[Content revision data]
Content starts

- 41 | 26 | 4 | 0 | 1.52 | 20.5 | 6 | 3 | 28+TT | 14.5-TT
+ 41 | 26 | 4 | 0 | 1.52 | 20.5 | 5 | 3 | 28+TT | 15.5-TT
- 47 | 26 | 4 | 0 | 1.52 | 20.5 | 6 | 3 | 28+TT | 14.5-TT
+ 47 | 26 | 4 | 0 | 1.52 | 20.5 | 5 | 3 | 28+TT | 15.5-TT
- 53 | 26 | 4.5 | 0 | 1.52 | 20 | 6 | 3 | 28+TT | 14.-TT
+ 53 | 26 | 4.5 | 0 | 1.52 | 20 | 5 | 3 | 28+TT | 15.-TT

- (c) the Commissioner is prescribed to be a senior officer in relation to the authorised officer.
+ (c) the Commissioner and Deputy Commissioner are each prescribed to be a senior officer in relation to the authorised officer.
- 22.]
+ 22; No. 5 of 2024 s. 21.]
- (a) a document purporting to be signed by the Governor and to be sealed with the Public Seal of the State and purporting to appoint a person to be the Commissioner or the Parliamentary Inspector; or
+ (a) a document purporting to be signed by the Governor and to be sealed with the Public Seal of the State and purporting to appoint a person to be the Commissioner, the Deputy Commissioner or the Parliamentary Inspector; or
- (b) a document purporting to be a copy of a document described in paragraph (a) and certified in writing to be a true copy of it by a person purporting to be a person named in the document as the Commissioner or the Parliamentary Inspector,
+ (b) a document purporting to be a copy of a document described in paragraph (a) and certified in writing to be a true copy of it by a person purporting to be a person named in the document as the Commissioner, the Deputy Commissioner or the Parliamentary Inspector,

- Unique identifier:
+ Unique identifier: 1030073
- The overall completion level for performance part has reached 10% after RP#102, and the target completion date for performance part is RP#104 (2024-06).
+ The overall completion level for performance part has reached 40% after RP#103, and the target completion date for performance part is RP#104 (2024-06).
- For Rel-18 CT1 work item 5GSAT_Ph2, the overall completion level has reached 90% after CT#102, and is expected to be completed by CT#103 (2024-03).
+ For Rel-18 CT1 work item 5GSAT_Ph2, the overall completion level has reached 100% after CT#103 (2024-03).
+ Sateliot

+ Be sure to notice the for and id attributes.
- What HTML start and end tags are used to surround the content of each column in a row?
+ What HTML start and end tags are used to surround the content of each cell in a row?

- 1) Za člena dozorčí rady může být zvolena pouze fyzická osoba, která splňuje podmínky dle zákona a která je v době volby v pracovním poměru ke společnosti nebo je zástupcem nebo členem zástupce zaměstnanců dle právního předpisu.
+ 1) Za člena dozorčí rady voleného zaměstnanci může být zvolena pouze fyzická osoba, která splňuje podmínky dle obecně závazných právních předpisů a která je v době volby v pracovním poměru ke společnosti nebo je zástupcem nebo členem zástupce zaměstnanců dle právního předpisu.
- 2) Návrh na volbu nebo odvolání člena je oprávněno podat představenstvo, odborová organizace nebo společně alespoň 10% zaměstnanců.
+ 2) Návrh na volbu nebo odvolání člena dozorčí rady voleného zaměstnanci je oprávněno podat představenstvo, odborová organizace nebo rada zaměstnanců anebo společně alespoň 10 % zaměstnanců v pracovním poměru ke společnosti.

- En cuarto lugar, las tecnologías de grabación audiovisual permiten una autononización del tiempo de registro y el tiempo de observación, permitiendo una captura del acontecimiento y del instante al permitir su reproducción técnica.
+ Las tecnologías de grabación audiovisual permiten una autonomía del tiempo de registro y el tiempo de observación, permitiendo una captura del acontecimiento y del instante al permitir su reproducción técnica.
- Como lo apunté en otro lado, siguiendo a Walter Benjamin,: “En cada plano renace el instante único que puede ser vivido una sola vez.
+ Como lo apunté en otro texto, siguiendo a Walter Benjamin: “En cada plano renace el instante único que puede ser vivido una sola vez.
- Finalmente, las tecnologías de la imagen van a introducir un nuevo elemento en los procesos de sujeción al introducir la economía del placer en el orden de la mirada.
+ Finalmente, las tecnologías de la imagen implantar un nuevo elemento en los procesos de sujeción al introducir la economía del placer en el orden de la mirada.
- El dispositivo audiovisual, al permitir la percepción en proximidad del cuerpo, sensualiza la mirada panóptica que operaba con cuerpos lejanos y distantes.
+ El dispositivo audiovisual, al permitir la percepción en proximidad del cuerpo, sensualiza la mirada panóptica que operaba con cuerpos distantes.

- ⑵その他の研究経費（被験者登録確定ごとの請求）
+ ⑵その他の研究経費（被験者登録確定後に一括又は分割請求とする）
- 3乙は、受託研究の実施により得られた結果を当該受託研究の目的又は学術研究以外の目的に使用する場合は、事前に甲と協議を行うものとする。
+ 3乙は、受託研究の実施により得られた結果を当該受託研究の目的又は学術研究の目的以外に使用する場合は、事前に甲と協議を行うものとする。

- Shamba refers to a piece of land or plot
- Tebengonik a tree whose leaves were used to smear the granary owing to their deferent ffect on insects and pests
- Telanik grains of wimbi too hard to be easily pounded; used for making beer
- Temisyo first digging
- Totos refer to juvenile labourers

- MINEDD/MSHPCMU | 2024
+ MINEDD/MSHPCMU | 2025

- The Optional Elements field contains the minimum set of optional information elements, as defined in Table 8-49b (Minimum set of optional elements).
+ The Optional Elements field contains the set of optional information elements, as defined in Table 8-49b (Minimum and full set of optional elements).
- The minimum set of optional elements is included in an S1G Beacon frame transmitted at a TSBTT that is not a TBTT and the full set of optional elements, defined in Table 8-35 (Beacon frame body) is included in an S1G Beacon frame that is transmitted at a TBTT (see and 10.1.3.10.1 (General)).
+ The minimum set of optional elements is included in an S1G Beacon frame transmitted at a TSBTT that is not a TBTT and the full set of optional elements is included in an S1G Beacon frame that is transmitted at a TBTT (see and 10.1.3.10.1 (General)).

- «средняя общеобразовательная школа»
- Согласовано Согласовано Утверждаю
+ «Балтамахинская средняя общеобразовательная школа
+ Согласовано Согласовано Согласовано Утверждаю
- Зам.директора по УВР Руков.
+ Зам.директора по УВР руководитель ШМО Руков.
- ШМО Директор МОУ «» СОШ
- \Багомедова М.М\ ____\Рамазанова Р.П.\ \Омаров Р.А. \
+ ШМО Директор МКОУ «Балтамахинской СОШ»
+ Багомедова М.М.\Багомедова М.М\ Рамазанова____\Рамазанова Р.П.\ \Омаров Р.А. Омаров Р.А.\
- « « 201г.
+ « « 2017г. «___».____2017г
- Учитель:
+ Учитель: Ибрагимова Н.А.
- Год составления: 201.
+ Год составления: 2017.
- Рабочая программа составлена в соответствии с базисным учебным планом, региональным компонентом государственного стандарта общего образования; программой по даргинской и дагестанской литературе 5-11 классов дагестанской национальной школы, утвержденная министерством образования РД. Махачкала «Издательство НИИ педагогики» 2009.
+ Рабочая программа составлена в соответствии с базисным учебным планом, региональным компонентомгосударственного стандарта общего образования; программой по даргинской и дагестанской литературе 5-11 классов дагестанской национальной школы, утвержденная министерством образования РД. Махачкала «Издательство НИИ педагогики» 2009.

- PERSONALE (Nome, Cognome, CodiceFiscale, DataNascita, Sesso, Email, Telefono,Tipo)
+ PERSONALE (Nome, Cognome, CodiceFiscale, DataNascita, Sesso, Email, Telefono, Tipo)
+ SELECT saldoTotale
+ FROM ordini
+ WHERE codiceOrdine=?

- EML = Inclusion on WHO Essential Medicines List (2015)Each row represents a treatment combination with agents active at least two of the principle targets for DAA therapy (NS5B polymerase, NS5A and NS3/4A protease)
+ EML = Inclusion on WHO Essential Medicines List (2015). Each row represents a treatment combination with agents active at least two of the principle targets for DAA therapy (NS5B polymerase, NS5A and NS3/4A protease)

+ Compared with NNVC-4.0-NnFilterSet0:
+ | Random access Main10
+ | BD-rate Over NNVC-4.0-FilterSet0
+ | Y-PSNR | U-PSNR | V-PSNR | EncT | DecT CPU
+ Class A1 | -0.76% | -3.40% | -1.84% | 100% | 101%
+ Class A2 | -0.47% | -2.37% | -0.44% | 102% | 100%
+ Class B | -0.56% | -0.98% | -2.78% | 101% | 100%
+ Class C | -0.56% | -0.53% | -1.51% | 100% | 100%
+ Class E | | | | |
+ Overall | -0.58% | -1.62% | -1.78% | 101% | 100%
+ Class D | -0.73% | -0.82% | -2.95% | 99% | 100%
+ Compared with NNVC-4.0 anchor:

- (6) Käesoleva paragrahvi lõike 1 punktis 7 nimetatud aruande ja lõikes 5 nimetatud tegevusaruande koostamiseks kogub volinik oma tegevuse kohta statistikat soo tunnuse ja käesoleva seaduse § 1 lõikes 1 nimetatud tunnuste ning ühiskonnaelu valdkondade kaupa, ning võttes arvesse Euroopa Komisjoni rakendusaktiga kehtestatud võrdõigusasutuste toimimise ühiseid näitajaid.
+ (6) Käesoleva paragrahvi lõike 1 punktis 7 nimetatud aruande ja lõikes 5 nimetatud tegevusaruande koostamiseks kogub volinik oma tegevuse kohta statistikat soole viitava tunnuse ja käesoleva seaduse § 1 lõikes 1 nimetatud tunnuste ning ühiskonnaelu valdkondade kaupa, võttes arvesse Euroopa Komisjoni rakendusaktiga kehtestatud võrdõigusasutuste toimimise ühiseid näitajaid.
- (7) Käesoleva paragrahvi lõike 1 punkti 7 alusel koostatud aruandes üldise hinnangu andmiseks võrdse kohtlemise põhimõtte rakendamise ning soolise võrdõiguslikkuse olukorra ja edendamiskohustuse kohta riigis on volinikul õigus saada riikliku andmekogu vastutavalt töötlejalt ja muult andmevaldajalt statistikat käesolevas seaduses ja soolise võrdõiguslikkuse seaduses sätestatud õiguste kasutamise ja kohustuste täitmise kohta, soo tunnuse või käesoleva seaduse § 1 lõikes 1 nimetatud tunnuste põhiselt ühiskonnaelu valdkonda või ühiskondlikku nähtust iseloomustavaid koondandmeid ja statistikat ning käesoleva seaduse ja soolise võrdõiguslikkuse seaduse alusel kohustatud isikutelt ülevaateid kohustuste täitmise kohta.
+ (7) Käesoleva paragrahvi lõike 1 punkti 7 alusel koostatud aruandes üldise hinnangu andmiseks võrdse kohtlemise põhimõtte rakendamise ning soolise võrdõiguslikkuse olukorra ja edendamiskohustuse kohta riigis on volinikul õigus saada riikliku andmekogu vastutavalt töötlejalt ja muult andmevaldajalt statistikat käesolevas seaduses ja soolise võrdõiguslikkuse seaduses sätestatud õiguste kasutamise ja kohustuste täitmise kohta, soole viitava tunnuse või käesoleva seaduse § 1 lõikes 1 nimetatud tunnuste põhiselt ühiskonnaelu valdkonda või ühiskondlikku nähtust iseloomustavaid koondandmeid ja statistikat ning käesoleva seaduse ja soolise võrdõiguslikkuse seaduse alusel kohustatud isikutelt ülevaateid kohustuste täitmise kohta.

Content ends

• _TASK INSTRUCTIONS_
Which lines above contain the word "part"? List them.

• _COMPLETED EXERCISE_
- The overall completion level for performance part has reached 10% after RP#102, and the target completion date for performance part is RP#104 (2024-06).
+ The overall completion level for performance part has reached 40% after RP#103, and the target completion date for performance part is RP#104 (2024-06).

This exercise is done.